Anggota DPRD Kabupaten Bekasi Saling Lapor dengan Pengusaha Limbah

Budiyanto didampingi kuasa hukumnya Muhammad Ikbal saat memberikan penjelasan kepada sejumlah wartawan, Selasa (8/2/2022)

CIKARANG, KOMED – Anggota DPRD Kabupaten Bekasi, Budiyanto yang dilaporkan rekan bisnisnya Hartono, berbuntut panjang dengan sejumlah laporan dan gugatan hukum. Padahal, Hartono pengusaha limbah di Kabupaten Bekasi ini adalah bekas teman dekatnya.

Di kantor Budiyanto Corporation, Komplek Ruko Icon City Kota Deltamas Desa Jayamukti, Kecamatan Cikarang Pusat, Kabupaten Bekasi, Budiyanto didampingi kuasa hukumnya Muhammad Ikbal pun memberikan penjelasan terkait masalah yang dihadapi kepada sejumlah awak media, Selasa (8/2/2022).

Budiyanto, Anggota DPRD Kabupaten Bekasi dari Fraksi PKS ini mengatakan, polemik permasalahan ini muncul akibat persaingan usaha antara Budiyanto dengan Hartono. Bermula dari kerja sama antara Budiyanto dengan Hartono yang berujung pada persaingan usaha di PT Hankook Tire.

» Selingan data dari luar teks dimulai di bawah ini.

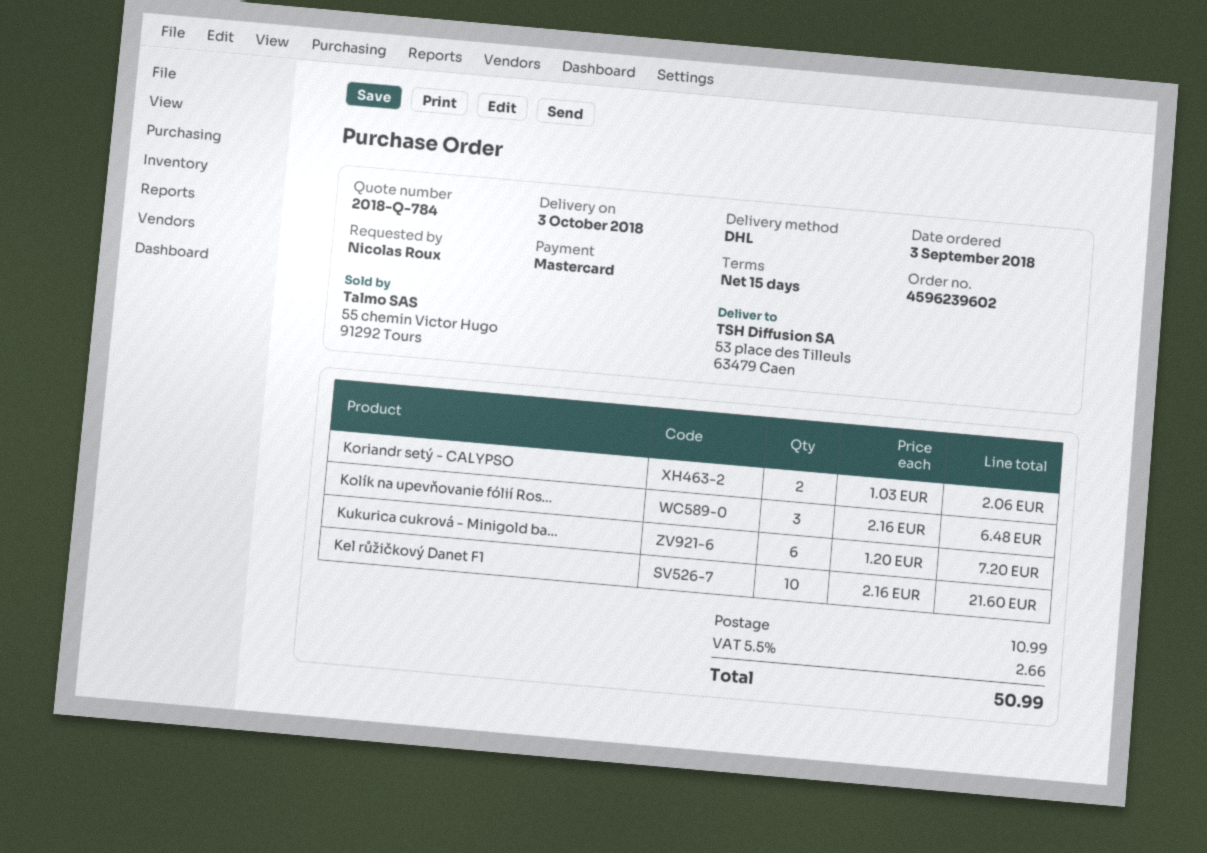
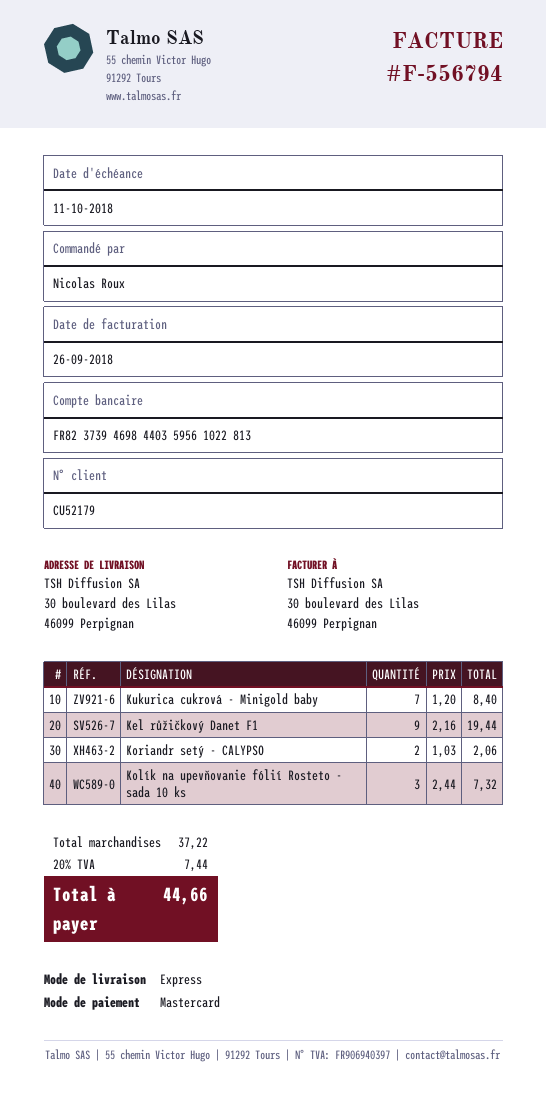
shipping method: DHL -> express
ship to: 53 place des Tilleuls, 63479 Caen -> 30 boulevard des Lilas, 46099 Perpignan
Kolík na upevňovanie fólií Ros...: 3 x 2.16 = 6.48 -> 3 x 2.44 = 7.32
Kukurica cukrová - Minigold ba...: 6 x 1.20 = 7.20 -> 7 x 1.20 = 8.40
Kel růžičkový Danet F1: 10 x 2.16 = 21.60 -> 9 x 2.16 = 19.44
shipping: 10.99 -> none
tax: 5.5% = 2.66 -> 20% = 7.44
total: 50.99 -> 44.66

“Jujur ini muncul akibat tanda kutip boleh dikatakan karena persaingan usaha sebetulnya, persaingan usaha di PT Hankook Tire,” ungkap Budiyanto.

Saat itu, katanya, Budiyanto sebagai anggota DPRD mendapatkan kepercayaan dari PT Hankook. Namun, saat itu belum memiliki perusahaan khusus limbah. Kemudian, melalui salah satu kepercayaannya, mendapatkan surat kuasa dari salah satu perusahaan yaitu CV.Rifki Jaya Mandiri.

Dengan adanya surat kuasa dan akses serta kepercayaan kedua managemen perusahaan Korea, PT Hankook Tire dan Hankook TRS Indonesia, keluarlah SPK ke PT Rifki Jaya Mandiri.

“Di pertengahan jalan ada hal-hal non tekhnis untuk masalah pengkondisian di lapangan. Akhirnya saya bukan pemegang SPK secara yuridis dan Doni Ardon selaku pemegang SPK atas kuasa direksi PT RJM menemui orang-orang yang bisa menyelesaikan kondisi-kondisi di lapangan,” jelas Budiyanto.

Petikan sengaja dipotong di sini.